DATASET EXCERPTS Block Start

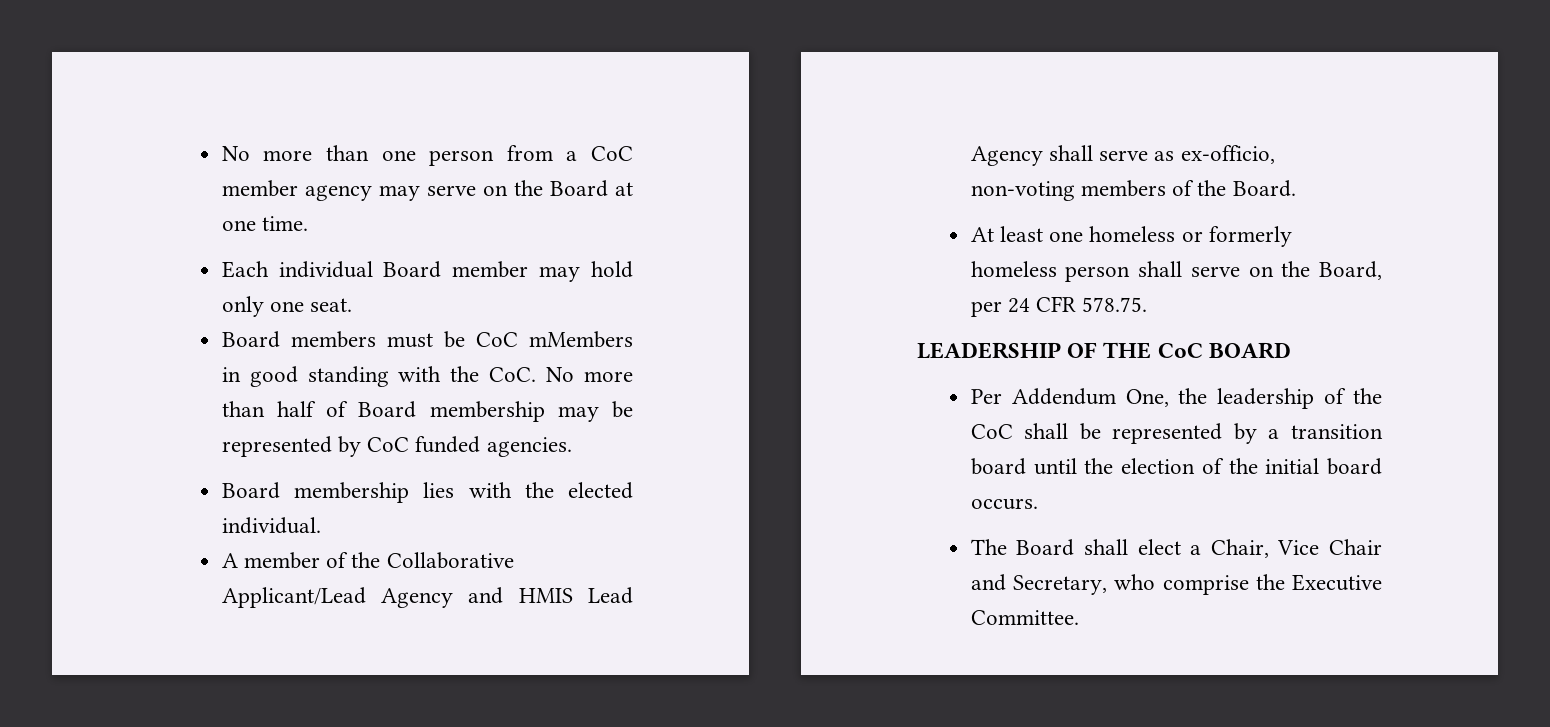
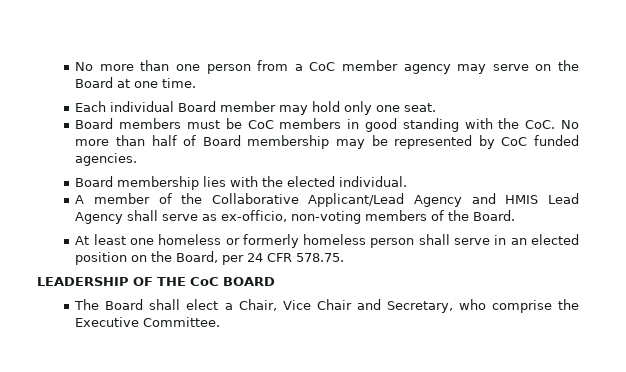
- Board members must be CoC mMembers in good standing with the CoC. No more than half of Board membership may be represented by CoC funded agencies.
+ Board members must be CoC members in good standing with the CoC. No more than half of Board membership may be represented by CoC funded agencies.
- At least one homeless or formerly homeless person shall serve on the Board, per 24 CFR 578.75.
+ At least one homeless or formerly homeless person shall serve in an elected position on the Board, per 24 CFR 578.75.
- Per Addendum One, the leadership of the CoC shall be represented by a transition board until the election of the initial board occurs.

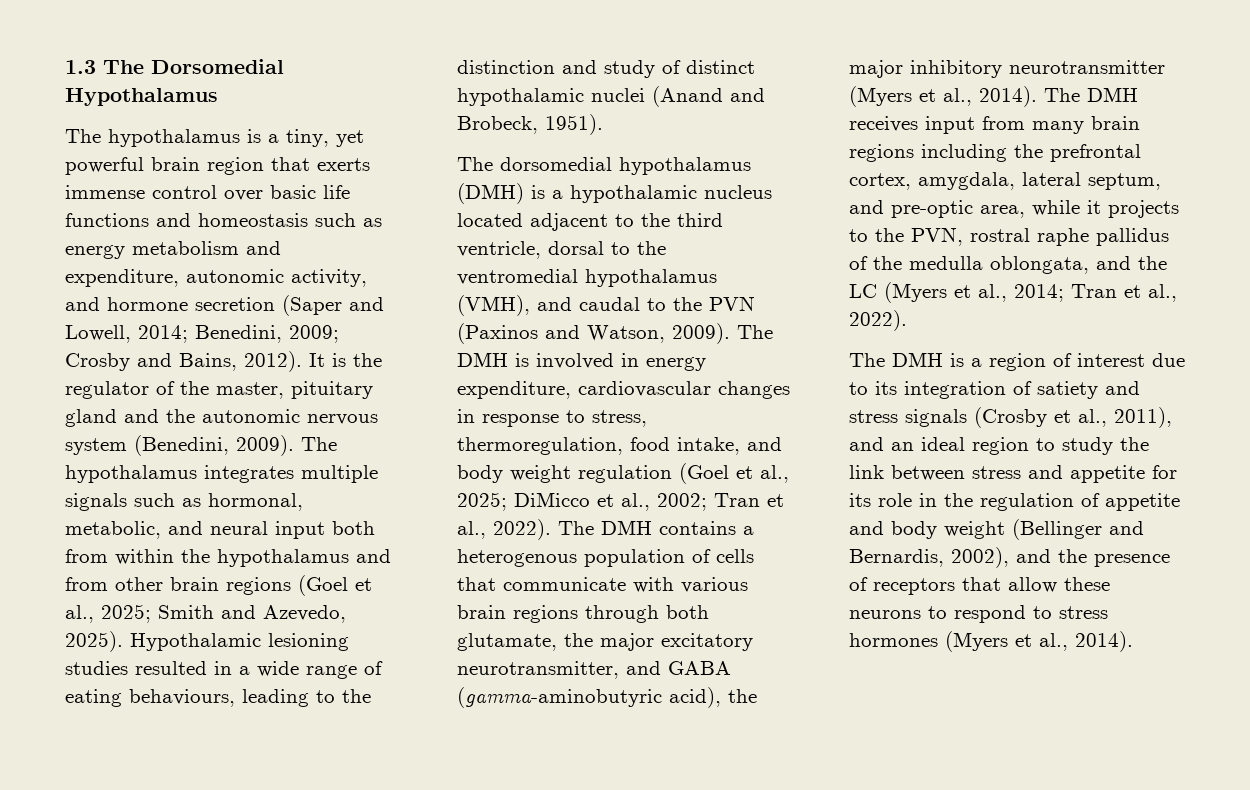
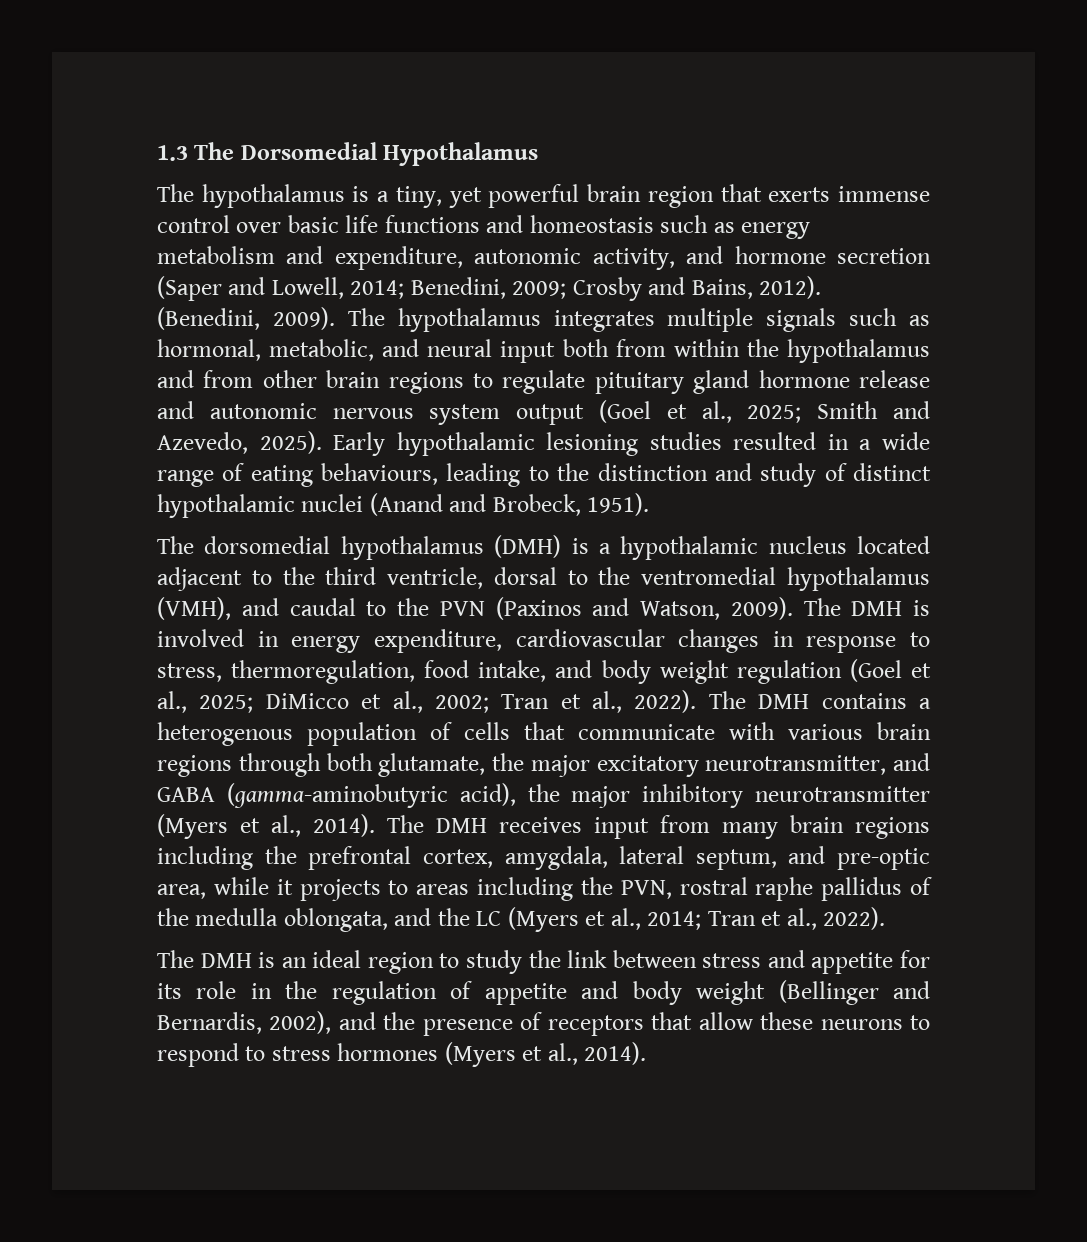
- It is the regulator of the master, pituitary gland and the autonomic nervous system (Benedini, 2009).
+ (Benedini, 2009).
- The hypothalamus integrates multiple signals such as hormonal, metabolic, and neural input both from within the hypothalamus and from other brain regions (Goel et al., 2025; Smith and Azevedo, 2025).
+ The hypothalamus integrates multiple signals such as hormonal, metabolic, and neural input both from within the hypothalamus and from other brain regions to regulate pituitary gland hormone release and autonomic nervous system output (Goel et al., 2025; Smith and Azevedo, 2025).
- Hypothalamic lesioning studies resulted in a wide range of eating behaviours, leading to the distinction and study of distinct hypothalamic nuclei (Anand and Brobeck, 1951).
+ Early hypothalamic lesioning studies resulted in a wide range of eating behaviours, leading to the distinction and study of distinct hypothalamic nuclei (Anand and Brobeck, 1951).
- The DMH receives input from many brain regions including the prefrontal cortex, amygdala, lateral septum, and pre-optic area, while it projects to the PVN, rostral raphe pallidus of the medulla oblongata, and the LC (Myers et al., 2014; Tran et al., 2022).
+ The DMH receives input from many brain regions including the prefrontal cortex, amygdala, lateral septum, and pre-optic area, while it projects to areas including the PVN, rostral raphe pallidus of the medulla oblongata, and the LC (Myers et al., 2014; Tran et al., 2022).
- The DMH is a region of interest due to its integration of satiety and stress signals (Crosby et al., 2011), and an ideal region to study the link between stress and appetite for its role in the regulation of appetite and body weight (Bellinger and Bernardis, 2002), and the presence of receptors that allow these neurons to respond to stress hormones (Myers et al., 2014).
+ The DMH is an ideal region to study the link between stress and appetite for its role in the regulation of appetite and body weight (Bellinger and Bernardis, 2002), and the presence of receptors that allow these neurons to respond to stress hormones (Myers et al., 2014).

DATASET EXCERPTS Block End

• [ACTIVITY] Provide only the count of lines in the data above that include the string "lateral".

• [COMPLETED EXERCISE] 2